Davis McCombs

Bio
Davis McCombs teaches in the Creative Writing Program at the University of Arkansas. His first book, Ultima Thule, was chosen by W. S. Merwin as the winner of the 1999 Yale Series of Younger Poets. Published in April 2000, it was selected as one of five finalists for the National Book Critics Circle Award.
He attended Harvard University, the University of Virginia, and Stanford University as Wallace Stegner Fellow in poetry. He is the recipient of fellowships from the Ruth Lilly Poetry Foundation, the Kentucky Arts Council, and the National Endowment for the Arts.
His work has appeared in The Best American Poetry 1996, The Missouri Review, Hayden's Ferry Review, as well as in many other journals and magazines.
Author's Statement
When I finished writing the poems in my first book, Ultima Thule, I had come to the end of an eight-year project. At the time I felt certain that I would not undertake another series of poems for my second book. Writing another book of interrelated pieces was the farthest thing from my mind. I wanted discrete poems, poems that stood on their own. All this I proclaimed loudly, more than once in print.
I should have known by then, of course, that whenever I make such pronouncements about poetry, about what I will and will not do, or the types of poems I am going to write, I always find myself, some time later, coming-to under my desk.
Now, despite all my intentions and proclamations, I find myself in the middle of writing another project, this time about white burley tobacco farming in South Central Kentucky where I grew up. Though not of the scope of my "cave poems" (surely it won't take eight years this time), the tobacco poems, I feel certain, will form a significant part of my second manuscript. Without my NEA grant and the two teaching-free summers it is allowing me, I would never have been able to take on another long sequence.
The way I feel about the tobacco poems now is similar to the way I felt about the cave poems while I was writing them. I am certain that the poems are important, that they must be written, but what keeps me up at night is the worry that I'm not up to the task, that I can't make the poems as good as they should be, as they deserve to be. With the help of the NEA, I can now devote myself fully to writing them. Only in that way do I have any hope of writing half the book I want.
Ultima Thule (excerpt)
**Stephen Bishop was the slave of Dr. John Croghan, owner of Kentucky's Mammoth Cave from 1839-1849. Bishop served as a guide at the cave from 1839 until 1857. His daring explorations, which led to the discovery of miles of cave passageways, were covered in newspapers and books. His fame drew visitors from all over the world. By smoking their names onto the walls of the cave, he learned to read and write. Stephen Bishop died in 1857 at the age of 37. Oddly, the cause of his death was not recorded and remains unknown.
Candlewriting
Childhood was a maples country, a rough
terrain of sinks and outcrops. Not once
did I suspect the earth was hollow, lost
as I was among the fields and shanties.
I remember the wind and how the sounds
it carried were my name, meant me, Stephen...
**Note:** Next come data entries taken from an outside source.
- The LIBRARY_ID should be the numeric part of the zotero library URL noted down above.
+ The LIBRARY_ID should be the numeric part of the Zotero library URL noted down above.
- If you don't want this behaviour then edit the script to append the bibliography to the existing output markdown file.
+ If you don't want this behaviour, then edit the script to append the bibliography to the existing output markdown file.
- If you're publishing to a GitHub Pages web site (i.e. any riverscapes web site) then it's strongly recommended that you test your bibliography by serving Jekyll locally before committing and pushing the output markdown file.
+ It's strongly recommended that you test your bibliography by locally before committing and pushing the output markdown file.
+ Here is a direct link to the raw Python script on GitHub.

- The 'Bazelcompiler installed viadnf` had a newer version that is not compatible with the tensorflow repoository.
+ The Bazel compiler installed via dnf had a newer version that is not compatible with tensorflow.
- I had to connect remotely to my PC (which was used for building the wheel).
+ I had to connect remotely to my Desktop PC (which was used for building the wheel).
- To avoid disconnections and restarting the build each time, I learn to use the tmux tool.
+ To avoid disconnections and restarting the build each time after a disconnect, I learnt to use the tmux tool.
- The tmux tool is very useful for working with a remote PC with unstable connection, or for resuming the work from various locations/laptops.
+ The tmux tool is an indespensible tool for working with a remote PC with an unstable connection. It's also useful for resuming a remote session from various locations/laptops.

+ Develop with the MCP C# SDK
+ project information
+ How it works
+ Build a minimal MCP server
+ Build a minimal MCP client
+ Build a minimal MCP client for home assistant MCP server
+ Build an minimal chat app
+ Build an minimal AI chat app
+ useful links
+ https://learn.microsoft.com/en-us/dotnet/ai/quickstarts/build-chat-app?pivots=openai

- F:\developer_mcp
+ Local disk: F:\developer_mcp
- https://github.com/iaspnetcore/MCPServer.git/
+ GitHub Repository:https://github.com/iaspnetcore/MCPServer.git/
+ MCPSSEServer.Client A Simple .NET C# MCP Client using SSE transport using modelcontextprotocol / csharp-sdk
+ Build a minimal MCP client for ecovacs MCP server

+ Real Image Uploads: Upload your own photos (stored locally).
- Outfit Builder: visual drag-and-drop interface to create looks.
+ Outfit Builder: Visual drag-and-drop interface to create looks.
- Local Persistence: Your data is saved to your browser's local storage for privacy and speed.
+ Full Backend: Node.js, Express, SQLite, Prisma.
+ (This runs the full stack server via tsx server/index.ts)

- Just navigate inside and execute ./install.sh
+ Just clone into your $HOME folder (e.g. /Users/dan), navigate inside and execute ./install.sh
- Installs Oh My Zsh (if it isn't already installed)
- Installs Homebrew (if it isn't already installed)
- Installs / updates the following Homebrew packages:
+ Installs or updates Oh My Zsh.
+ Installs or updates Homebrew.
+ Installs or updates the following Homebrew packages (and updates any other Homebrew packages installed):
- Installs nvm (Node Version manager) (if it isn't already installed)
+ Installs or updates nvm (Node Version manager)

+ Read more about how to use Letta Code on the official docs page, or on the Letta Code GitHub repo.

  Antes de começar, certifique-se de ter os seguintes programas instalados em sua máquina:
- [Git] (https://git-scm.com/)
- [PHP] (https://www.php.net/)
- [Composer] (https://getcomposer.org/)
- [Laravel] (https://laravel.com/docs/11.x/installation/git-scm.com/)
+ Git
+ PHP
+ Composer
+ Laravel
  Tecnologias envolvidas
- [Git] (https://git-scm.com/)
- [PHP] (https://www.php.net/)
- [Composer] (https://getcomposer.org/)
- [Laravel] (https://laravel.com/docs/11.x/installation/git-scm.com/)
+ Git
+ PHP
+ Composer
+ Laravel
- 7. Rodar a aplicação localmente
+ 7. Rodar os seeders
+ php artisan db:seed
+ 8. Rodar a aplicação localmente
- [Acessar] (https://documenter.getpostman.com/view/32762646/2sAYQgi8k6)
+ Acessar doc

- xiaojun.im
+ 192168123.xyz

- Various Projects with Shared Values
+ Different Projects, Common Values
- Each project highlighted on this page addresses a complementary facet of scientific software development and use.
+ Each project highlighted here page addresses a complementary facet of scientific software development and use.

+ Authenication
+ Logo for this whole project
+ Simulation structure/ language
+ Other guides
called out over the cornfield where I hid.
There was no sound when candlesmoke
met limestone - just this: seven characters
I learned to write with a taper on a stick.
What have they to do with that boy in the weeds?
Am I letters or the hand that made them?
A word I answer to and turn from, or the flame
that holds the shadows, for a time at least, at bay.
Star Chamber
Once, the Doctor spoke to me at length
of stars and prognostications, how,
when we observe the waxing of the Moon,
everything cognate to her nature-marrow
in bones and in trees, flesh of the river
mussel-increases also. He told of tides
and how the ocean is affixed as with a chain
to moonlight. I think it must be different
in the Cave, where no light penetrates.
There, I have lost hours, who cycles of the Sun.
At Star Chamber, I control the spheres-
a lantern hung just-so will produce the night sky
as if seen from a gorge; wobble it, and a comet,
smoky, pestilent, streaks across the Ether.
Visitations
There came to us, Tuesday last, a man
of most peculiar visage. The Doctor,
to whom we turned for insight, muttered
of abominations, dismissed our questions.
And yet I did not hesitate to show the Gentleman
as far in the Cave as his leisure and his pocket
would allow. For, there, to the faltering
glow of a greaselamp or candle, throng
shadows far more monstrous than he.
These I do not fear. It is the women
on the tours that give me pause, delicate,
ghost-white, how, that night, I'm told,
they wake to find themselves in unfamiliar
beds, and lost, bewildered, call my name.